### What the task requires:
Transcribe, word for word and without additions, each line below from the one containing "[391,269,423,278] were ->" through the one containing "[360,287,507,301] of total", both ends included.

Edit difference data:

# # # # #

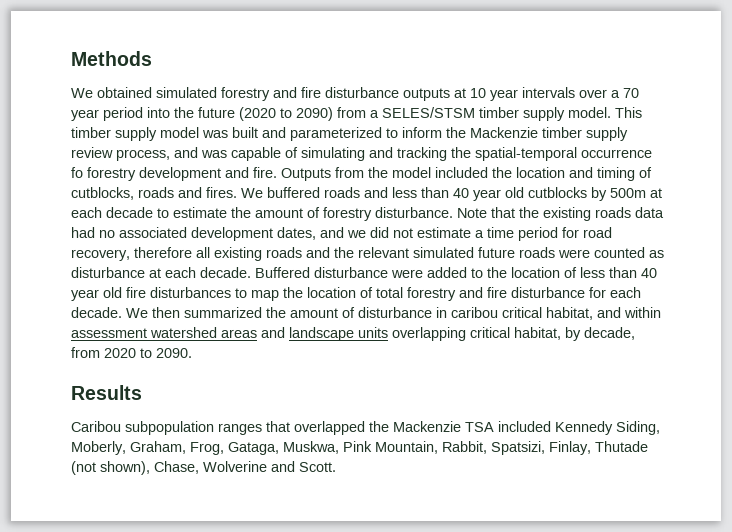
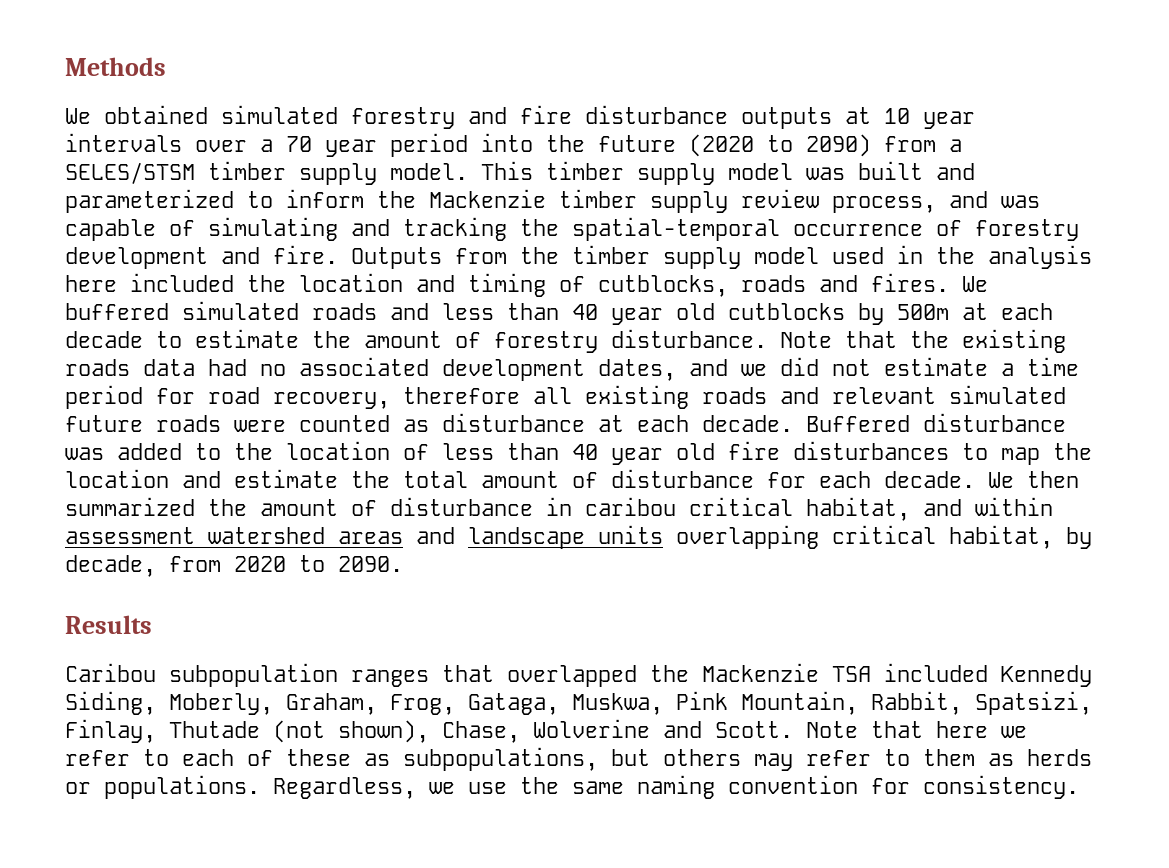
[71,167,83,178] fo -> [936,220,962,236] of
[392,167,431,178] model -> [572,245,1092,269] [65,275,117,292] timber supply model used in the analysis here
(320, 192) none -> [182,301,299,320] simulated
[334,247,354,258] the -> (819, 395) none
[391,269,423,278] were -> [65,447,104,460] was
[360,287,507,301] of total forestry and fire -> [182,469,598,488] and estimate the total amount of
(336, 467) none -> [806,721,1027,738] [65,747,1092,771] [65,775,1079,799] Note that here we refer to each of these as subpopulations, but others may refer to them as herds or populations. Regardless, we use the same naming convention for consistency.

# # # # #

### Answer for this exercise:
[391,269,423,278] were -> [65,447,104,460] was
[360,287,507,301] of total forestry and fire -> [182,469,598,488] and estimate the total amount of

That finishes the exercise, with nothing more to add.